Children learn by example. What messages are we sending them about work ethic and self-respect, earning your keep and paying your way in society, etc. if we're seen to be doing nothing all day? Also, dare I say it, why have so many kids if you can't afford them?
Claire, UK

A small, basic income for everyone (such as that proposed by the Greens) would close this silly loophole. Parents could work flexibly to earn extra money, knowing exactly the impact on their children, rather than being forced into rigid full-time work that might actually reduce their overall income.
Sian, UK

Our crazy system needs fixing - there can't be many countries in the world in which people are paid more to "not" work than to work. Whatever the morality of deliberately staying on welfare might be, you simply cannot blame someone for not taking a job that will reduce their income.
Den, Cambridge, UK

Never mind parents, it's the same story for all unemployed people. The gap between being on benefits and working is too wide to cross unless you can get a very good job. What is needed is benefits to be phased out as earnings increase, gently going from receiving benefits to paying tax.
Jonathan Kelk, UK

My mother was a single parent with three kids. Rather than stay on welfare she worked up to three jobs so that she could eventually make a better life
Anon, UK
My mother was a single parent with three kids. Rather than stay on welfare she worked up to three jobs so that she could eventually make a better life, however we were worse off with her working than if she had been claiming.
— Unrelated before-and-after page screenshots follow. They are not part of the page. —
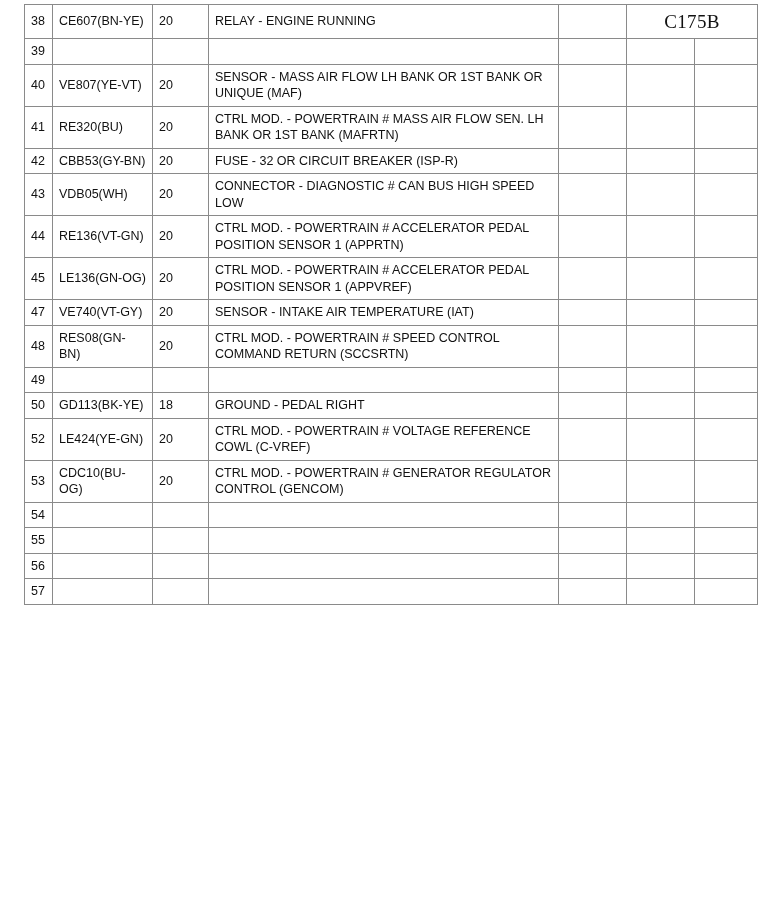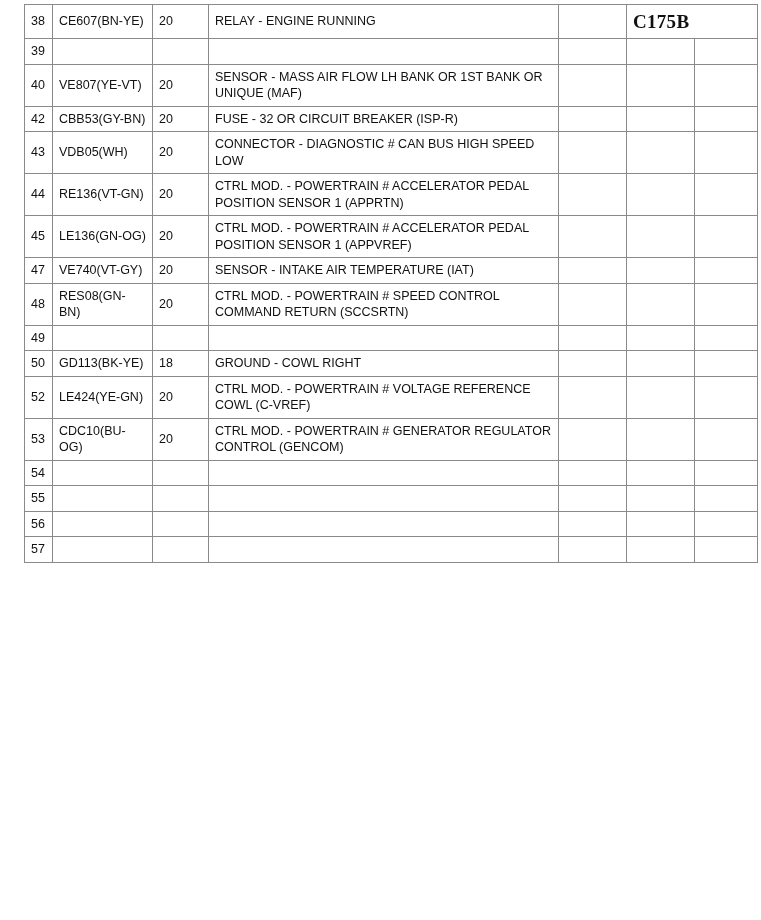--- a/index.html
+++ b/index.html
@@ -53,22 +53,23 @@
     padding-left: 8px;
   }
   td.desc {
     padding-left: 8px;
   }
   td.blank-cell { }
 
   .conn-label {
     font-family: "Liberation Serif", serif;
     color: #cc0000;
-    font-weight: bold;
+    font-weight: normal;
     font-size: 19px;
+    text-align: center;
     letter-spacing: 0.3px;
   }
   tr.empty-row td {
     height: 14px;
   }
 </style>
 </head>
 <body>
 
 <div class="sheet">
@@ -106,20 +107,29 @@
       <tr>
         <td class="pin">40</td>
         <td class="circuit">VE807(YE-VT)</td>
         <td class="gauge">20</td>
         <td class="desc">SENSOR - MASS AIR FLOW LH BANK OR 1ST BANK OR UNIQUE (MAF)</td>
         <td class="blank-cell"></td>
         <td class="blank-cell"></td>
         <td class="blank-cell"></td>
       </tr>
 
+      <tr>
+        <td class="pin">41</td>
+        <td class="circuit">RE320(BU)</td>
+        <td class="gauge">20</td>
+        <td class="desc">CTRL MOD. - POWERTRAIN # MASS AIR FLOW SEN. LH BANK OR 1ST BANK (MAFRTN)</td>
+        <td class="blank-cell"></td>
+        <td class="blank-cell"></td>
+        <td class="blank-cell"></td>
+      </tr>
 
       <tr>
         <td class="pin">42</td>
         <td class="circuit">CBB53(GY-BN)</td>
         <td class="gauge">20</td>
         <td class="desc">FUSE - 32 OR CIRCUIT BREAKER (ISP-R)</td>
         <td class="blank-cell"></td>
         <td class="blank-cell"></td>
         <td class="blank-cell"></td>
       </tr>
@@ -182,21 +192,21 @@
         <td class="desc"></td>
         <td class="blank-cell"></td>
         <td class="blank-cell"></td>
         <td class="blank-cell"></td>
       </tr>
 
       <tr>
         <td class="pin">50</td>
         <td class="circuit">GD113(BK-YE)</td>
         <td class="gauge">18</td>
-        <td class="desc">GROUND - COWL RIGHT</td>
+        <td class="desc">GROUND - PEDAL RIGHT</td>
         <td class="blank-cell"></td>
         <td class="blank-cell"></td>
         <td class="blank-cell"></td>
       </tr>
 
 
       <tr>
         <td class="pin">52</td>
         <td class="circuit">LE424(YE-GN)</td>
         <td class="gauge">20</td>

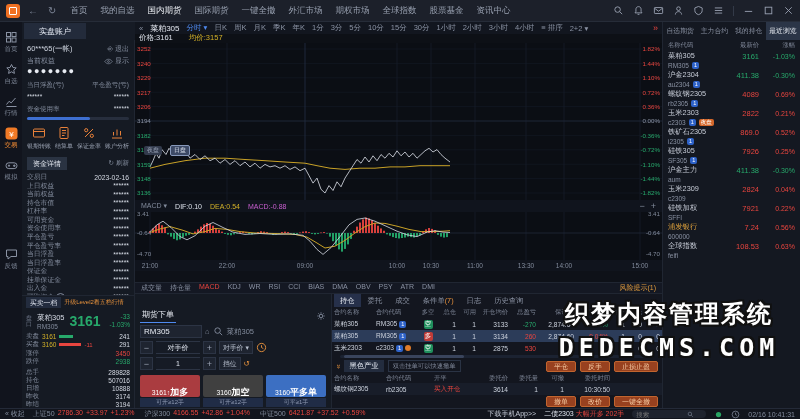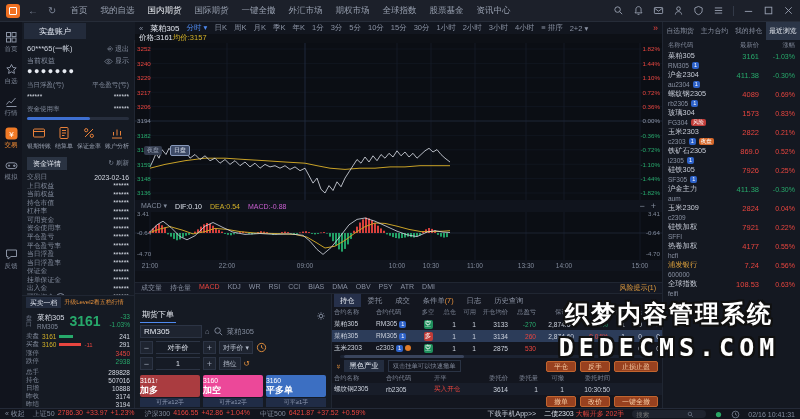--- a/index.html
+++ b/index.html
@@ -76,21 +76,21 @@
   .ob-lim{height:8.5px;display:flex;align-items:center;font-size:6.5px;}
   .ob-lim .lv{margin-left:auto;}
   #ob-stats{margin-top:3px;}
   .ob-s{height:7.8px;display:flex;font-size:6.5px;align-items:center;}
   .ob-s .sv{margin-left:auto;color:#d5dae4;}
   
   #toolbar{left:135px;top:22px;width:527px;height:12px;display:flex;align-items:center;gap:7px;padding:0 4px;box-sizing:border-box;background:#12161f;font-size:7.5px;color:#8a92a3;}
   .tb-symbol{color:#e4e8f0;font-size:8px;}
   .tb-period.active{color:#4f8af0;}
   .tb-more{margin-left:auto;color:#e8453f;font-size:9px;}
-  #price-row{left:139px;top:33px;height:9px;display:flex;gap:0;font-size:7.5px;align-items:center;}
+  #price-row{left:139px;top:33px;height:9px;display:flex;gap:16px;font-size:7.5px;align-items:center;}
   #price-chart{left:135px;top:43px;width:527px;height:157px;background:#0b0e14;}
   .sess-badge{position:absolute;font-size:6px;padding:0 3px;height:9px;line-height:9px;border-radius:2px;}
   .sess1{left:144px;top:146px;background:#333b4d;color:#9aa4b8;}
   .sess2{left:170px;top:145px;background:#3d4a66;color:#dde3ef;border:0.5px solid #8899bb;}
   #macd-header{left:135px;top:200px;width:527px;height:12px;display:flex;gap:8px;align-items:center;font-size:7px;padding:0 6px;box-sizing:border-box;background:#10141d;}
   #macd-header .zooms{margin-left:auto;display:flex;gap:6px;color:#828b9c;font-size:9px;}
   #macd-plot{left:135px;top:212px;width:527px;height:48px;background:#0b0e14;}
   #time-axis{left:135px;top:260px;width:527px;height:11px;background:#10141d;border-bottom:1px solid #1c2230;}
   .tlab{position:absolute;top:2px;width:26px;text-align:center;font-size:6.5px;color:#828b9c;}
   #chart-strip{left:135px;top:271px;width:527px;height:11px;background:#0e1118;}
@@ -103,25 +103,25 @@
   .oe-tab{color:#e8ecf3;font-size:8px;border-bottom:1.5px solid #4f8af0;height:13px;line-height:12px;padding:0 2px;}
   .oe-gear{margin-left:auto;}
   .oe-gear svg{width:10px;height:10px;stroke:#828b9c;fill:none;stroke-width:1;}
   .oe-row{height:13px;margin-top:3px;display:flex;align-items:center;gap:3px;font-size:7.5px;}
   .oe-input{width:62px;height:13px;background:#1e2430;border:1px solid #2c3444;color:#e4e8f0;font-size:8px;padding:0 3px;box-sizing:border-box;font-family:inherit;}
   .stp{width:13px;height:13px;background:#1e2430;border:1px solid #2c3444;color:#9aa2b2;display:flex;align-items:center;justify-content:center;font-size:9px;box-sizing:border-box;}
   .stp-val{width:44px;height:13px;background:#161b25;border-top:1px solid #2c3444;border-bottom:1px solid #2c3444;display:flex;align-items:center;justify-content:center;color:#dfe4ee;font-size:7px;box-sizing:border-box;}
   .oe-sel{height:13px;background:#1e2430;border:1px solid #2c3444;color:#b7bfcd;font-size:6.8px;display:flex;align-items:center;gap:2px;padding:0 3px;box-sizing:border-box;}
   .oe-ic svg{width:11px;height:11px;fill:none;stroke-width:1;}
   .oe-btns{margin-top:5px;display:flex;gap:3px;}
-  .obtn{width:60px;height:22px;border-radius:2px;display:flex;flex-direction:column;align-items:flex-start;justify-content:center;color:#fff;}
+  .obtn{width:60px;height:22px;border-radius:2px;display:flex;flex-direction:row;align-items:flex-end;justify-content:center;color:#fff;}
   .obtn .p{font-size:6.8px;line-height:8px;}
   .obtn .l{font-size:9px;font-weight:bold;line-height:10px;}
   .obtn.red{background:#aa3c40;}
-  .obtn.green{background:#ec4899;}
+  .obtn.green{background:#404040;}
   .obtn.bluebg{background:#3c6fc2;}
   .oe-strips{margin-top:1px;display:flex;gap:3px;}
   .ostrip{width:60px;height:9px;background:#202c46;color:#8f9ab3;font-size:6px;display:flex;align-items:center;justify-content:center;}
   .oe-note{margin-top:3px;font-size:6.3px;color:#828b9c;white-space:nowrap;}
   .oe-quick{margin-top:2px;font-size:7px;display:flex;gap:3px;}
   
   #positions{left:332px;top:294px;width:330px;height:114px;background:#13161f;box-sizing:border-box;overflow:hidden;}
   .ps-tabs{height:13px;display:flex;align-items:center;gap:1px;padding:0 2px;}
   .ps-tab{font-size:7.3px;color:#8a92a3;height:13px;line-height:13px;padding:0 6px;}
   .ps-tab.active{background:#26304a;color:#e8ecf3;}
@@ -981,31 +981,20 @@
             <span class="wl-price up">4089</span>
             <span class="wl-pct up">0.69%</span>
           </div>
           <div class="wl-l2">
             <span class="wl-code">rb2305</span>
             <span class="wbdg b-blue">1</span>
           </div>
         </div>
         <div class="wl-item">
           <div class="wl-l1">
-            <span class="wl-name">玻璃304</span>
-            <span class="wl-price up">1573</span>
-            <span class="wl-pct up">0.83%</span>
-          </div>
-          <div class="wl-l2">
-            <span class="wl-code">FG304</span>
-            <span class="wbdg b-red">风险</span>
-          </div>
-        </div>
-        <div class="wl-item">
-          <div class="wl-l1">
             <span class="wl-name">玉米2303</span>
             <span class="wl-price up">2822</span>
             <span class="wl-pct up">0.21%</span>
           </div>
           <div class="wl-l2">
             <span class="wl-code">c2303</span>
             <span class="wbdg b-blue">1</span>
             <span class="wbdg b-orange">夜盘</span>
           </div>
         </div>
@@ -1052,30 +1041,20 @@
           </div>
         </div>
         <div class="wl-item">
           <div class="wl-l1">
             <span class="wl-name">硅铁加权</span>
             <span class="wl-price up">7921</span>
             <span class="wl-pct up">0.22%</span>
           </div>
           <div class="wl-l2">
             <span class="wl-code">SFFI</span>
-          </div>
-        </div>
-        <div class="wl-item">
-          <div class="wl-l1">
-            <span class="wl-name">热卷加权</span>
-            <span class="wl-price up">4177</span>
-            <span class="wl-pct up">0.55%</span>
-          </div>
-          <div class="wl-l2">
-            <span class="wl-code">hcfi</span>
           </div>
         </div>
         <div class="wl-item">
           <div class="wl-l1">
             <span class="wl-name orange">浦发银行</span>
             <span class="wl-price up">7.24</span>
             <span class="wl-pct up">0.56%</span>
           </div>
           <div class="wl-l2">
             <span class="wl-code">600000</span>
The government has no idea of the concept of being poor. Try eating the same meal every night of egg and chips, having to live in one room because you can't afford to heat the whole house in winter and having to go without basics throughout your childhood.
My mum wanted to work and if someone is prepared to do that they should not be worse off than being on benefits. It is still too easy for people to have kids and rely on other people to pay for them. We ought to help those prepared to help themselves.
Anon, UK

When I was on the dole, I had all of my rent and council tax paid for me and received over £200 a fortnight for other bills and food etc. Now I am in full time work, I am up to my eyeballs in debt and have a hard time scraping together enough money to buy nappies for my kids and food for the family. I was much better off on welfare and I can see why so many people stay on it rather than getting a job.
Jon, UK

I think the two biggest culprits for making people worse off are housing costs and council tax. When you are on benefits these two things are generally taken care of but when you go back to work you are stung with having to fork out several hundred pounds every month just to keep a roof over your head.